A Troubleshooting Yarn — or — Pull Up A Seat, and I'll Weave You A Tale

So the other day, I started writing braid. It's an implementation of the HTTP RFCs (723x). You see, I want to write web APIs in C.

I know, I know, I should use a more modern language. Or a memory-safe language. Or some other such nonsense. I have been in this industry long enough, I shall do as I damn well please. Besides, GitHub is big enough for all of us.

I started in on the guts of RFC 7230, the message syntax, and banged out a parser with a sliding window buffer. It worked pretty well, and was quite flexible, if I do say so myself. The design hinges upon the idea of strands, the small bits of a string that we can read with only a small, fixed-size buffer to range over.

Consider a minimalist HTTP request:

GET /some/path HTTP/1.1⏎
Host: localhost⏎
Accept: */*⏎
⏎

That's less than a hundred bytes. It's super easy to parse, too: just read the whole thing into a 1k buffer and go to town.

But what happens if some jerk out on the internet sends you a request like this:

GET /some/path HTTP/1.1⏎
X-Evil: <10,000 "HA"'s in a row>
Host: localhost⏎
Accept: */*⏎
⏎

That's definitely not going to fit in our 1024-byte buffer. Or are 8192-byte buffer. Or a 64k buffer. At some point, if we keep making the buffer bigger, the world cranks out a bigger prankster trying to crash your software, looking for a laugh at best, or an RCE at worst.

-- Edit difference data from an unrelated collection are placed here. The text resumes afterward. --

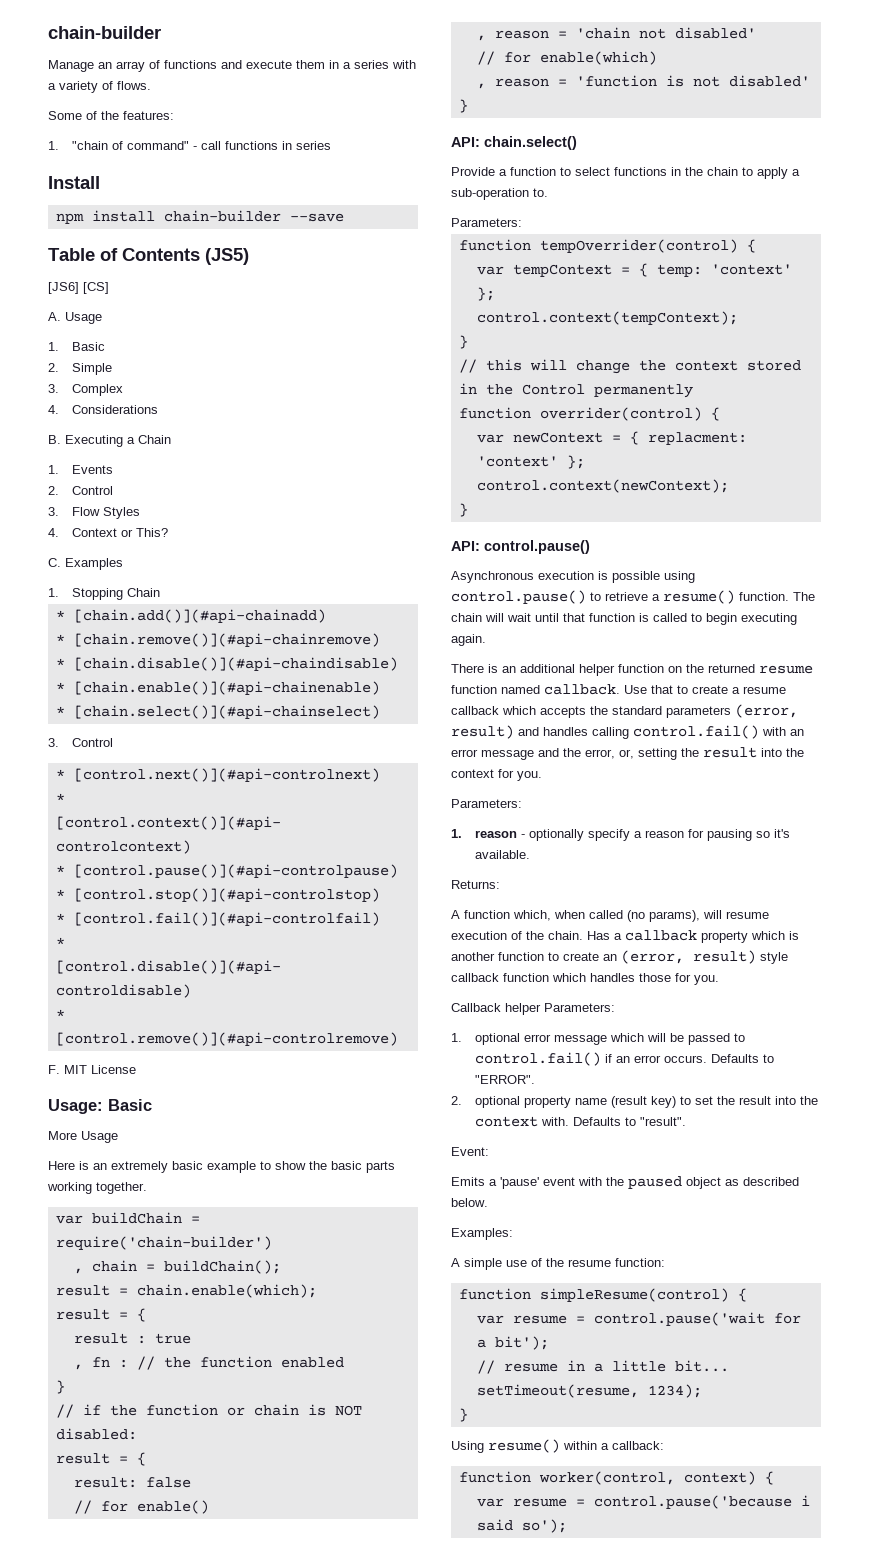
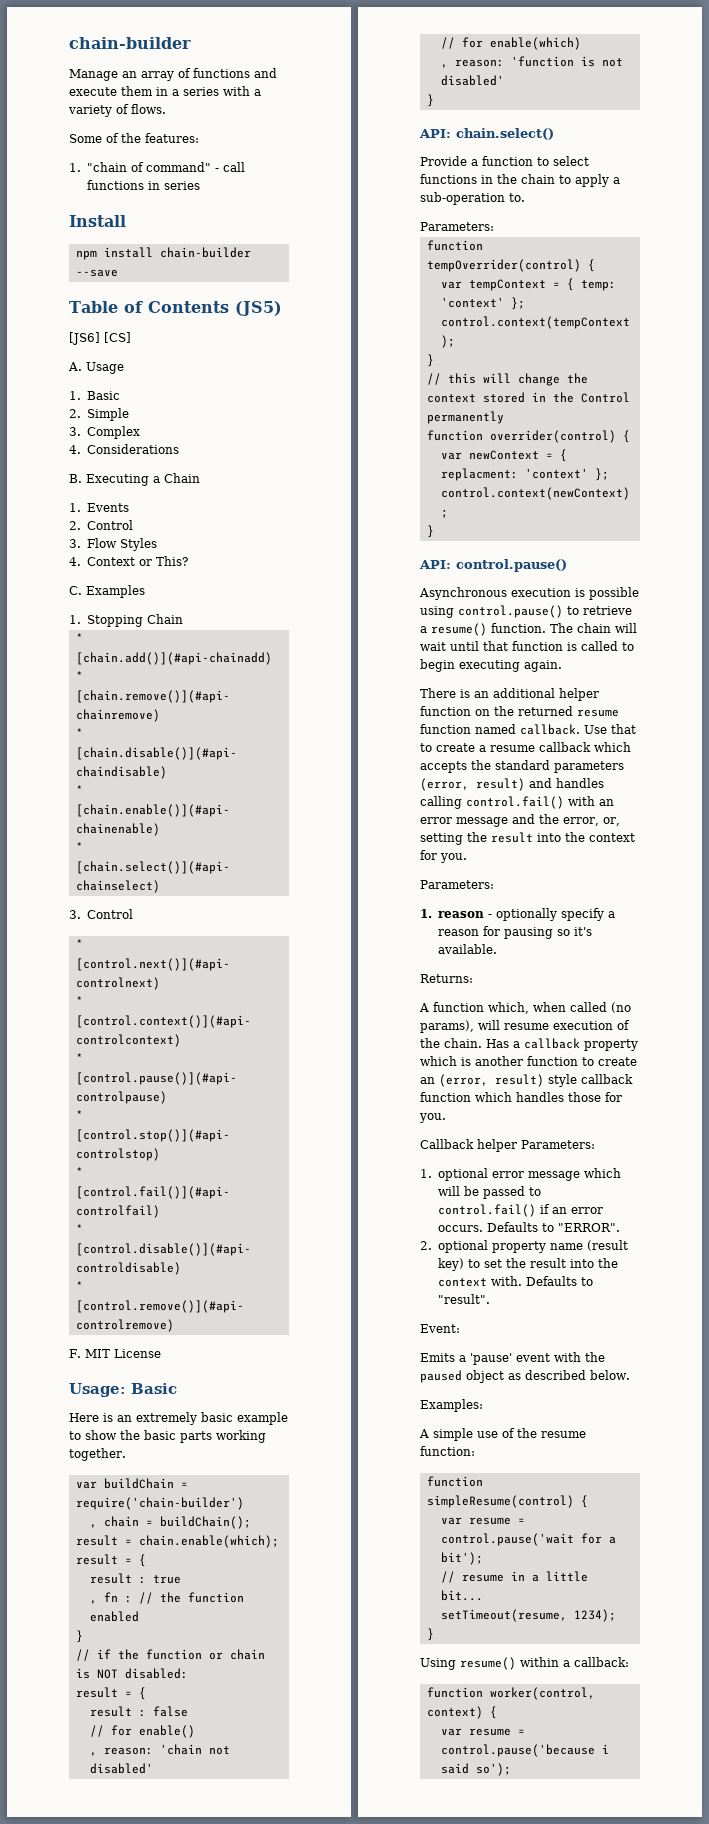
[48,1131,118,1143] // More Usage -> (177, 1388) none
[73,1477,137,1488] result: -> [89,1706,146,1717] result :
[494,30,567,39] reason = -> [103,1747,153,1755] reason:
[494,78,567,87] reason = -> [454,59,504,67] reason:

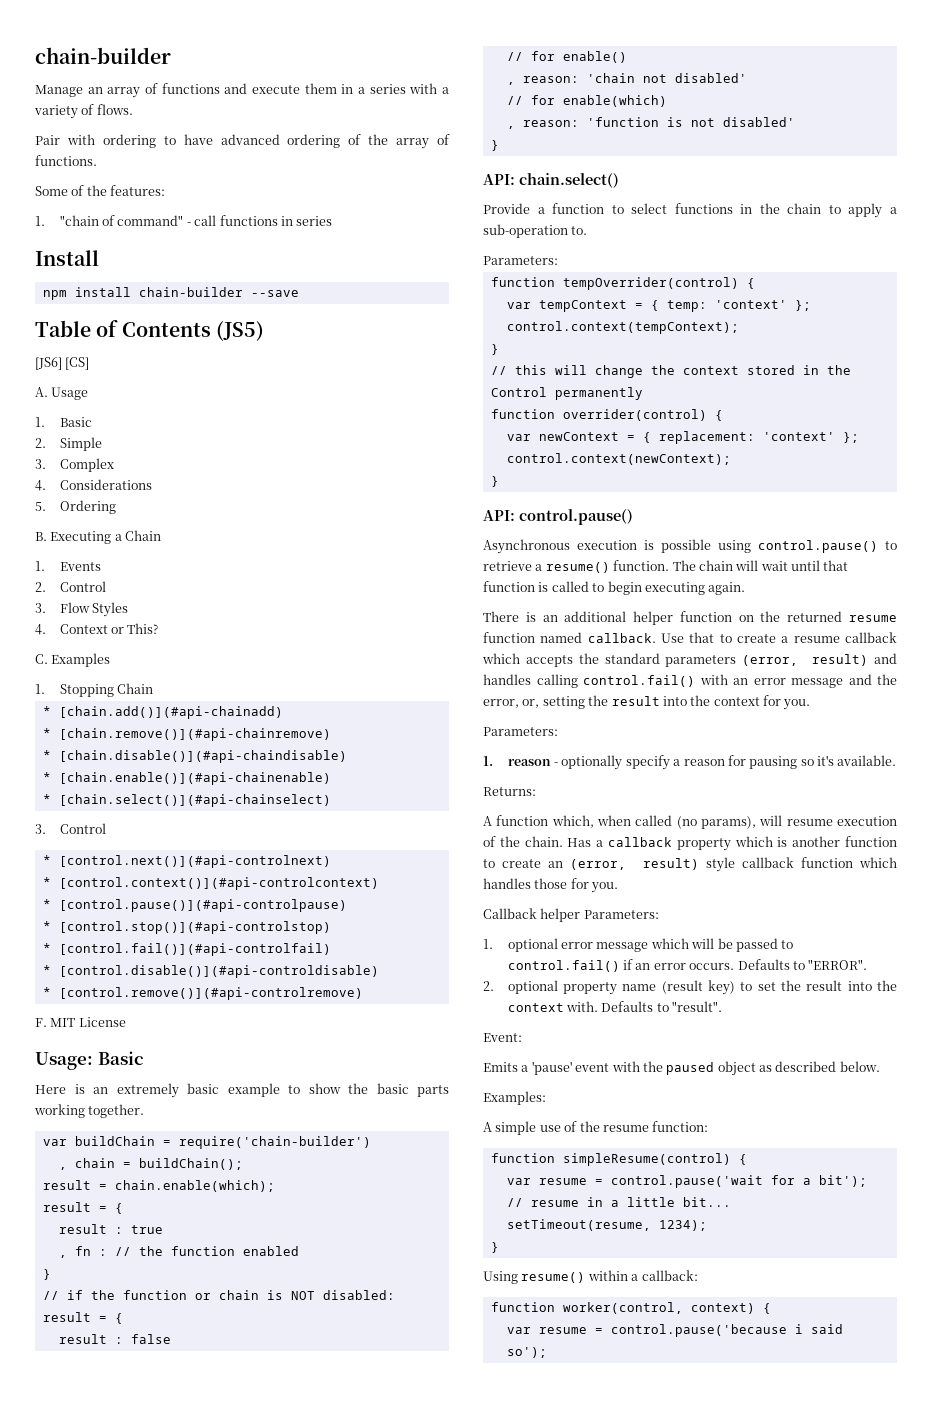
(166, 109) none -> [35,134,450,149] [35,155,97,166] // Pair with ordering to have advanced ordering of the array of functions.
(179, 449) none -> [35,500,116,514] // 5. Ordering
[440,468,518,481] replacment: -> [658,431,755,444] replacement:

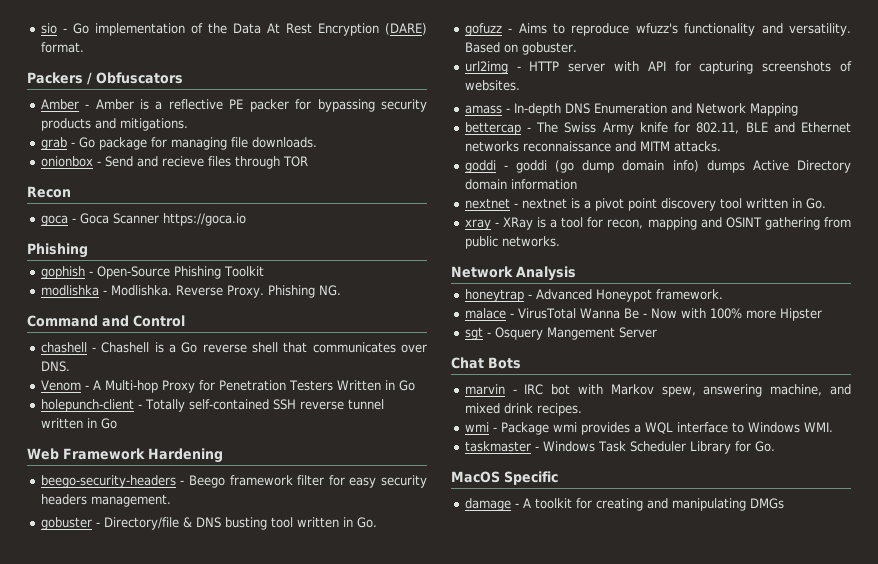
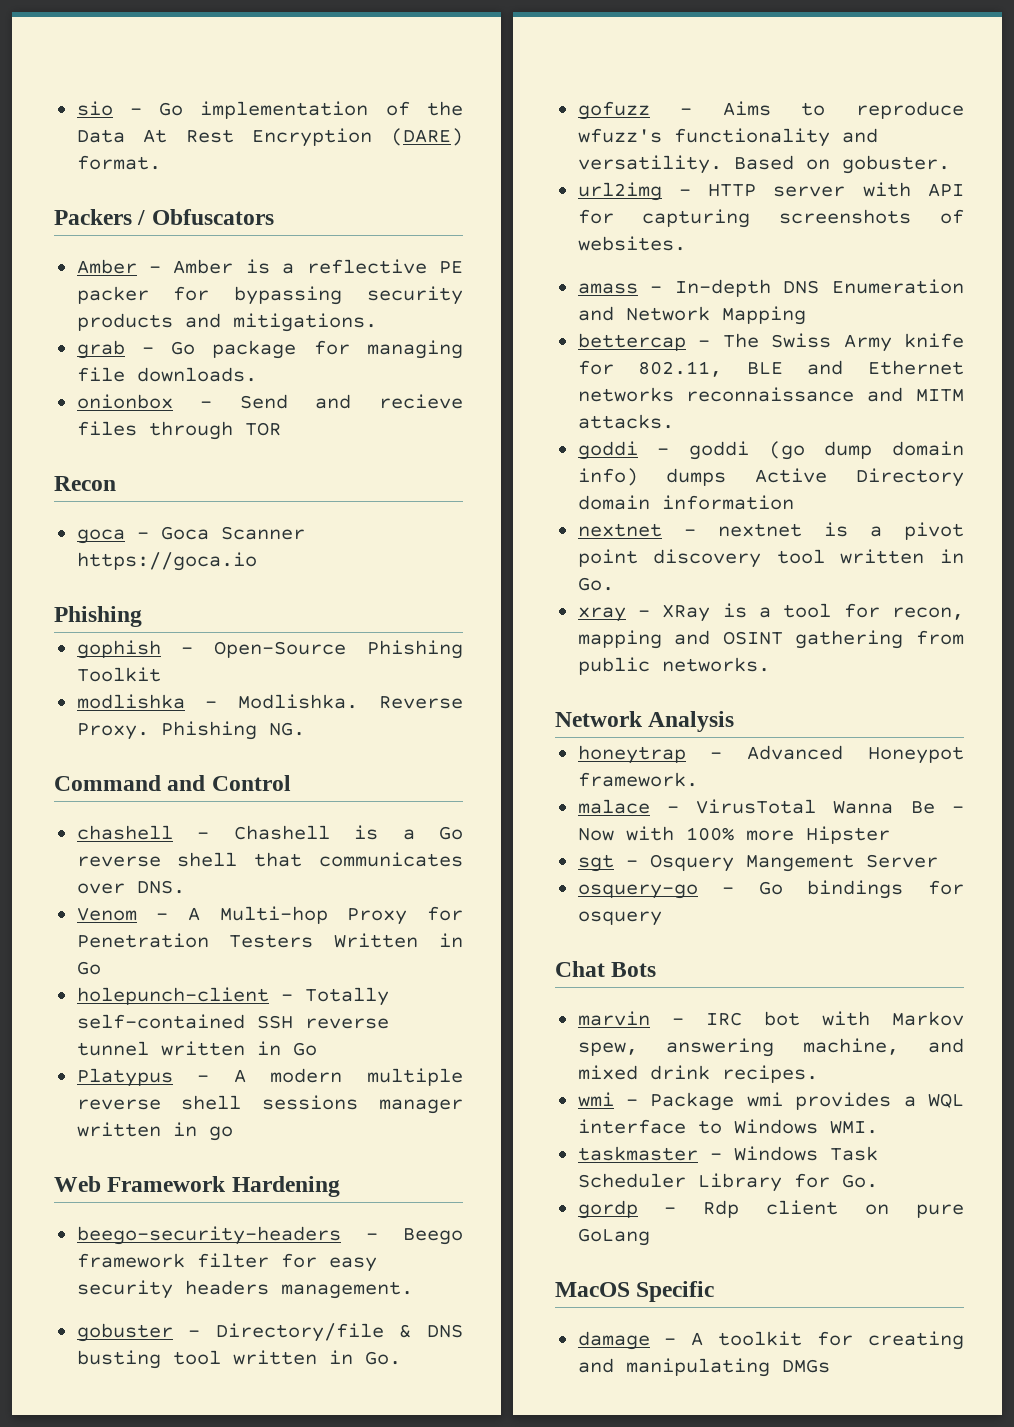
(117, 423) none -> [76,1068,463,1087] [76,1095,463,1114] [76,1122,233,1141] // Platypus - A modern multiple reverse shell sessions manager written in go
(657, 332) none -> [577,880,964,899] [577,911,662,926] // osquery-go - Go bindings for osquery
(775, 446) none -> [577,1200,964,1219] [577,1228,650,1246] // gordp - Rdp client on pure GoLang

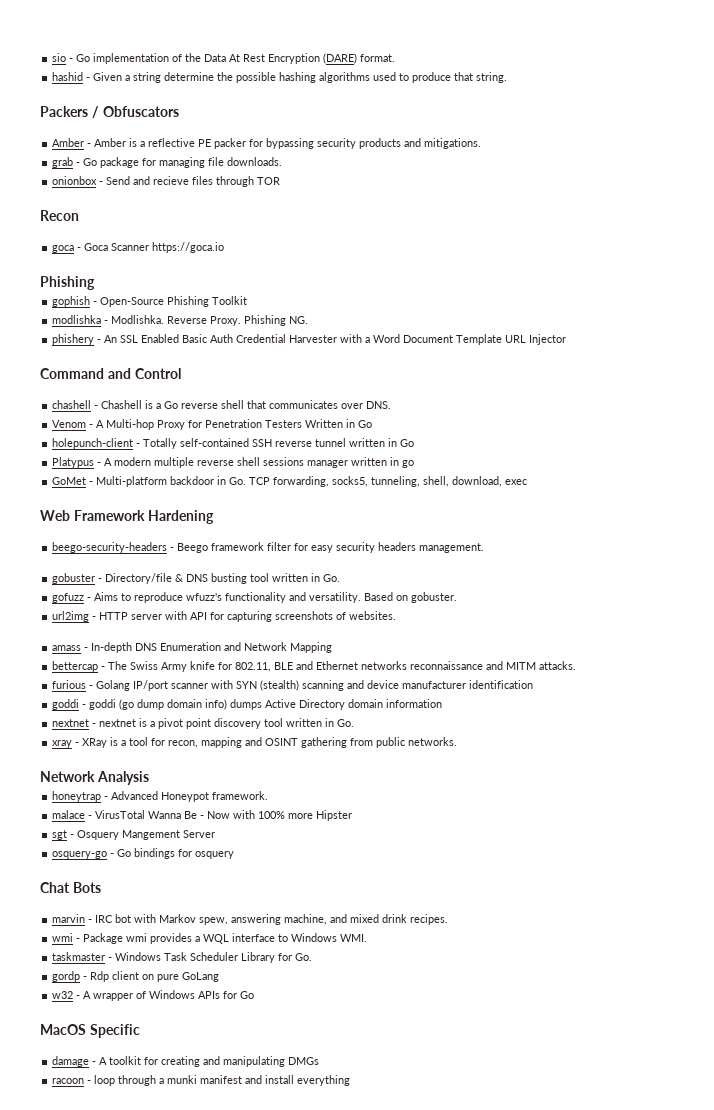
(161, 162) none -> [52,72,508,83] // hashid - Given a string determine the possible hashing algorithms used to produce that string.
(305, 729) none -> [52,334,567,345] // phishery - An SSL Enabled Basic Auth Credential Harvester with a Word Document Template URL Injector
(233, 1133) none -> [52,476,528,487] // GoMet - Multi-platform backdoor in Go. TCP forwarding, socks5, tunneling, shell, download, exec
(674, 421) none -> [52,680,534,691] // furious - Golang IP/port scanner with SYN (stealth) scanning and device manufacturer identification
(650, 1237) none -> [52,990,255,1001] // w32 - A wrapper of Windows APIs for Go
(830, 1366) none -> [52,1075,351,1086] // racoon - loop through a munki manifest and install everything

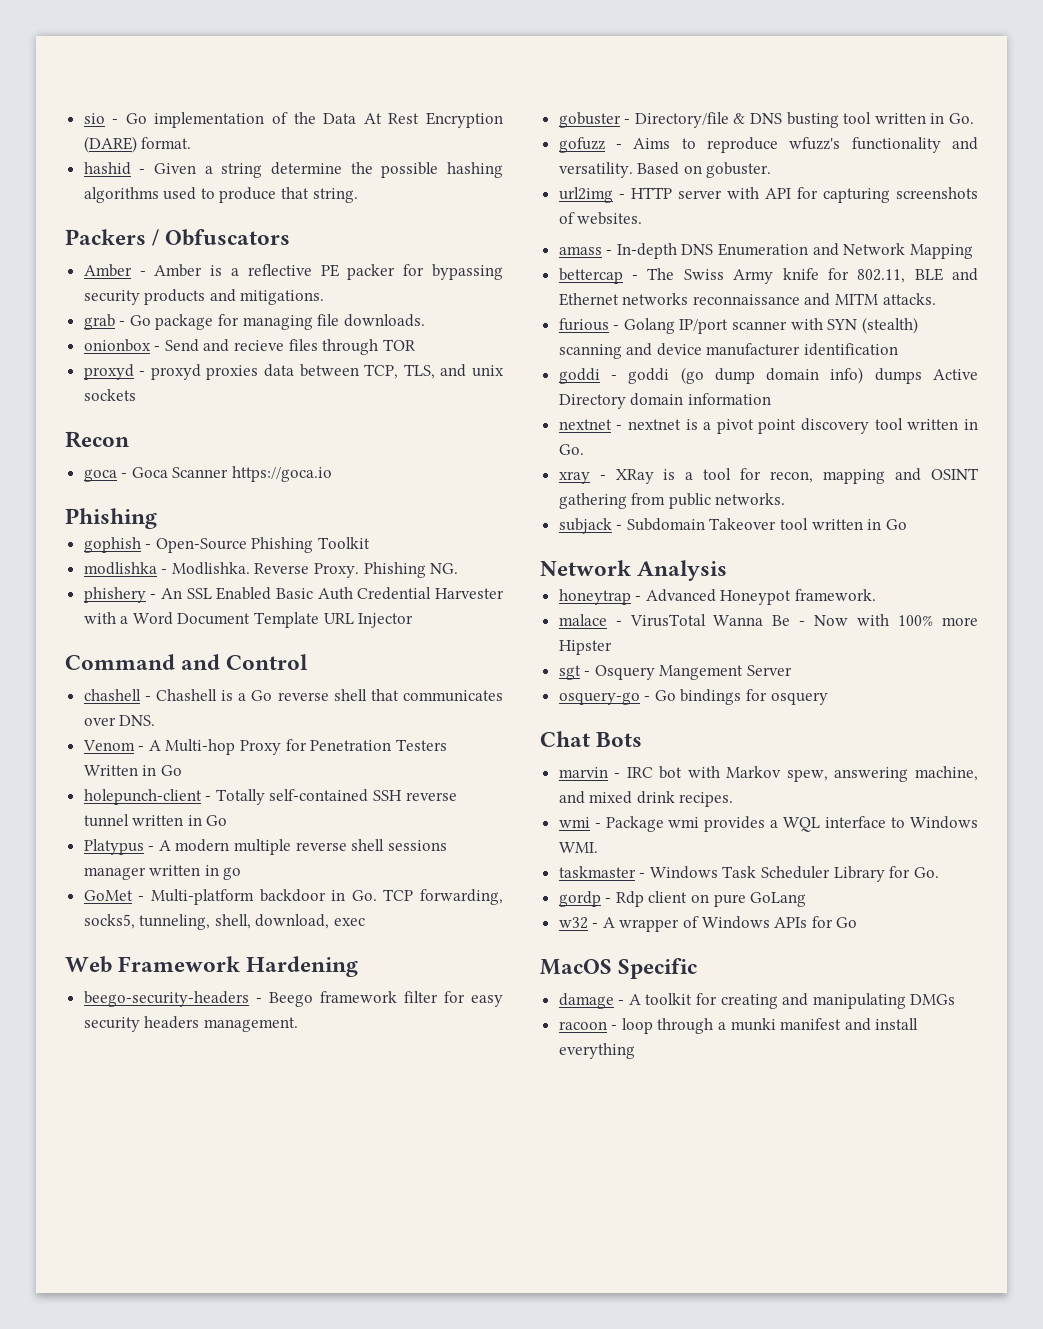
(281, 181) none -> [83,364,505,380] [83,389,136,401] // proxyd - proxyd proxies data between TCP, TLS, and unix sockets
(458, 741) none -> [558,518,907,534] // subjack - Subdomain Takeover tool written in Go

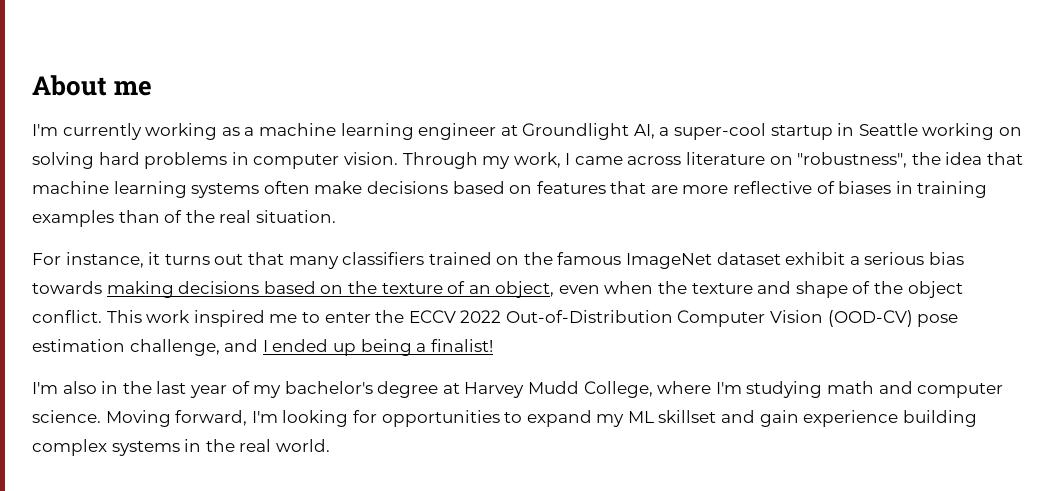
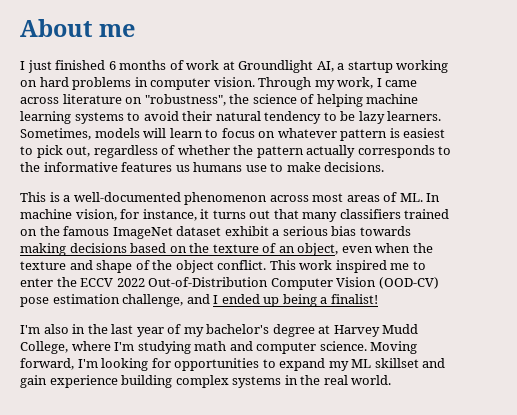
[32,123,918,140] I'm currently working as a machine learning engineer at Groundlight AI, a super-cool startup in Seattle -> [20,60,393,73] I just finished 6 months of work at Groundlight AI, a startup
[32,152,94,169] solving -> (37, 83) none
[945,152,1024,165] [32,181,988,198] [32,210,336,227] [32,253,61,265] idea that machine learning systems often make decisions based on features that are more reflective of biases in training examples than of the real situation. // For -> [252,94,419,107] [20,111,442,124] [20,128,446,141] [20,145,452,158] [20,162,385,172] [20,192,441,205] [20,209,140,221] science of helping machine learning systems to avoid their natural tendency to be lazy learners. Sometimes, models will learn to focus on whatever pattern is easiest to pick out, regardless of whether the pattern actually corresponds to the informative features us humans use to make decisions. // This is a well-documented phenomenon across most areas of ML. In machine vision, for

What the braid parser does is keep track of a single strand, which contains the chunk of a string we've seen so far. When it runs out of buffer, but hasn't finished parsing a request, the parser measures off enough memory, copies out the parsed data, and appends it to the current strand.

It looks like this:

I wrote a small test-suite that exercised various edge cases for this stranding design, varying the length of the URI from 100 characters to 19,000 characters, and then doing the same for a header value, a header name, etc.

All Tests Passed.

A beautiful feeling. But this is an essay about troubleshooting, by gum, and for that, you need trouble. My trouble started when I noticed the off-by-one error that lead me to stop at 19,000 characters. One s/</<=/ later, and now my tests are failing.

They're not just failing. They're segfaulting.

Now I've been doing all of my development on my new MacBook 13", 2017 edition (without the Touch Bar thank you very much). Say what you will about developing software on macOS, but I'll say this: the debugging facilities outright suck. No Valgrind. No American Fuzzy Lop. GDB requires some crazy workarounds.

So I take a quick detour to a random Linux cloud host that I keep around because sometimes it beats a sharp stick in the eye. There, arrayed before me (heh) are all my beautiful debugging tools; implements of master craftsmanship.

So I fire up Valgrind.

valgrind ./msgtest </test-data/braid.test.cF9n4TI

... a bunch of boring stuff omitted; you're welcome ...

==24161== Invalid read of size 8
==24161==    at 0x400B41: append (msg.c:129)
==24161==    by 0x40163A: advance (msg.c:378)
==24161==    by 0x401A62: main (msg.c:462)
==24161==  Address 0x52043d0 is 4 bytes after a block of size 12 alloc'd
==24161==    at 0x4C2DB8F: malloc (in /usr/lib/valgrind/vgpreload_memcheck-amd64-linux.so)
==24161==    by 0x400C60: append (msg.c:144)
==24161==    by 0x401364: advance (msg.c:325)
==24161==    by 0x401A62: main (msg.c:462)
==24161==

Okay, so that's bad. Apparently, my little test program is trying to tromp all over someone else's memory. This is an out-of-bounds memory access violation, which is just the kind of thing you expect Valgrind to find. Yay!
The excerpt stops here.